* [Task item] Only the lines below, from the one with "6P3段焊接式 DPDT MINI搖頭開關" through the one with "total: 7704.79 -> 7108.48", are to be written out, exactly.

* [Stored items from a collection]
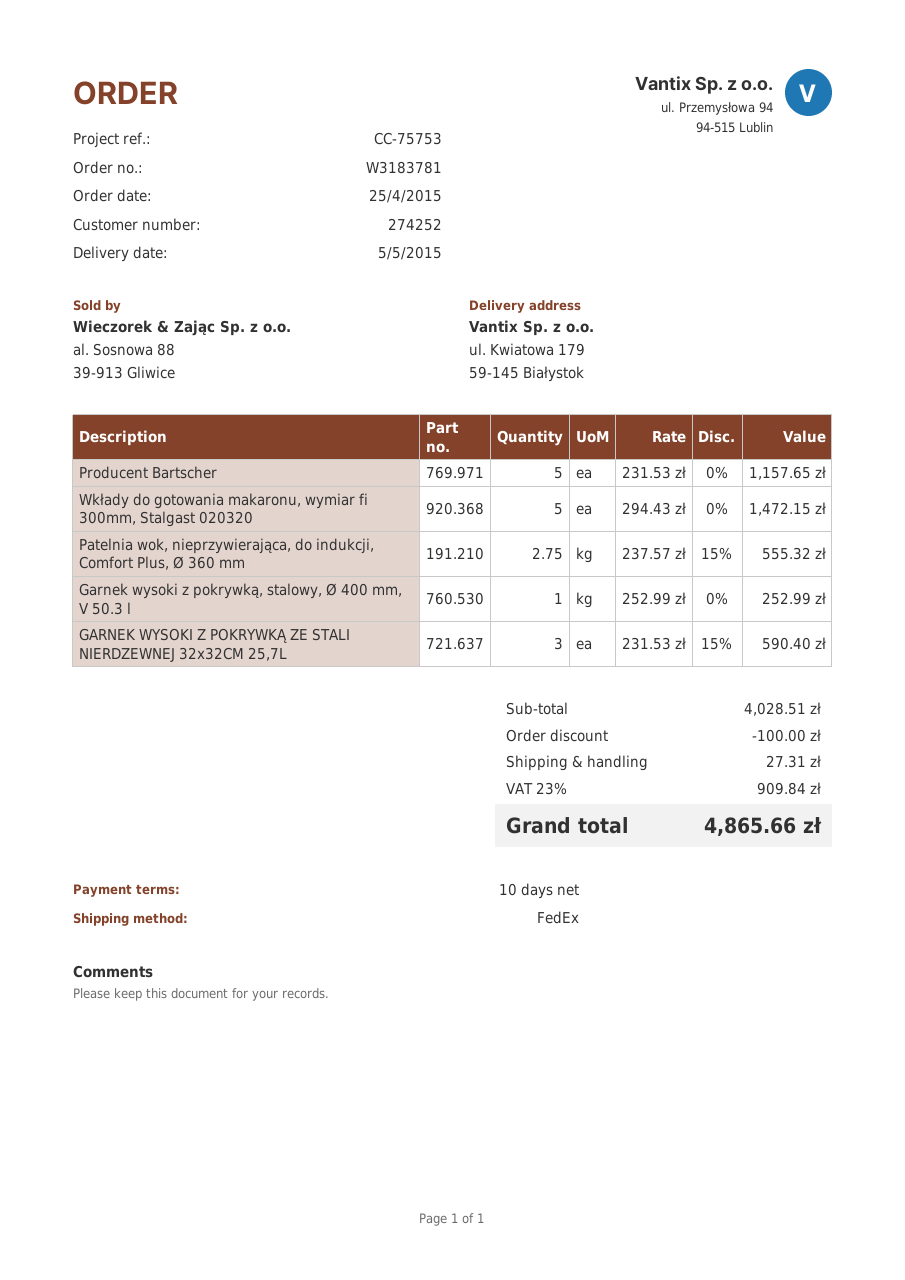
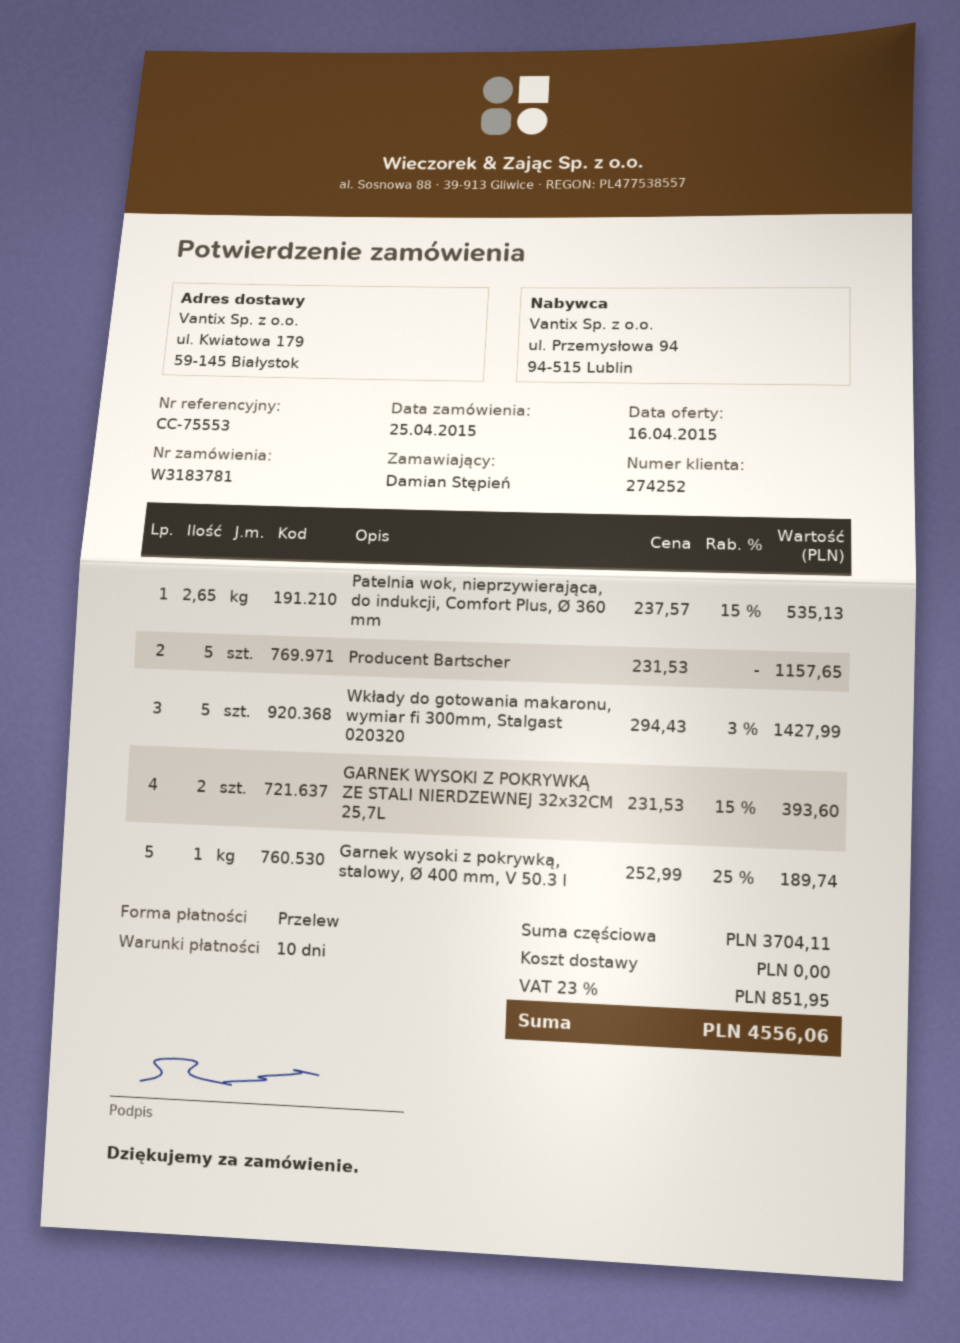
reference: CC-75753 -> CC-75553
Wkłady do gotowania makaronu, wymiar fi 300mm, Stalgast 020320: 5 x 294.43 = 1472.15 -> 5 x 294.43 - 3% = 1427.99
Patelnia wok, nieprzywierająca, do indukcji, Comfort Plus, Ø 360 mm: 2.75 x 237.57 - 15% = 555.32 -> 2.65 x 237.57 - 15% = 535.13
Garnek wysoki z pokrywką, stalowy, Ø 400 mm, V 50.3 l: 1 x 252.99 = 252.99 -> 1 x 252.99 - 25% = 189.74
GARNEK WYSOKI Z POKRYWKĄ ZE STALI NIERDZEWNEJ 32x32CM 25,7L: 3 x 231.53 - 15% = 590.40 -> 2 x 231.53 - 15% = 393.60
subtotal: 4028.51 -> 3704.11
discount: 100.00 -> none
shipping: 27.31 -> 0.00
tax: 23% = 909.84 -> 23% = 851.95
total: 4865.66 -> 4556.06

==

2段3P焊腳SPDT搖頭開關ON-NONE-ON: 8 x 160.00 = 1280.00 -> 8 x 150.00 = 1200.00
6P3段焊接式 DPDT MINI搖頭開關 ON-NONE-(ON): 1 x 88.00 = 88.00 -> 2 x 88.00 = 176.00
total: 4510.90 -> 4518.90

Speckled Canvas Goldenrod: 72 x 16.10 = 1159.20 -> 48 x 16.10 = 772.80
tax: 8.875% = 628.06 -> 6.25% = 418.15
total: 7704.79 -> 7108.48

* [Exercise result]
6P3段焊接式 DPDT MINI搖頭開關 ON-NONE-(ON): 1 x 88.00 = 88.00 -> 2 x 88.00 = 176.00
total: 4510.90 -> 4518.90

Speckled Canvas Goldenrod: 72 x 16.10 = 1159.20 -> 48 x 16.10 = 772.80
tax: 8.875% = 628.06 -> 6.25% = 418.15
total: 7704.79 -> 7108.48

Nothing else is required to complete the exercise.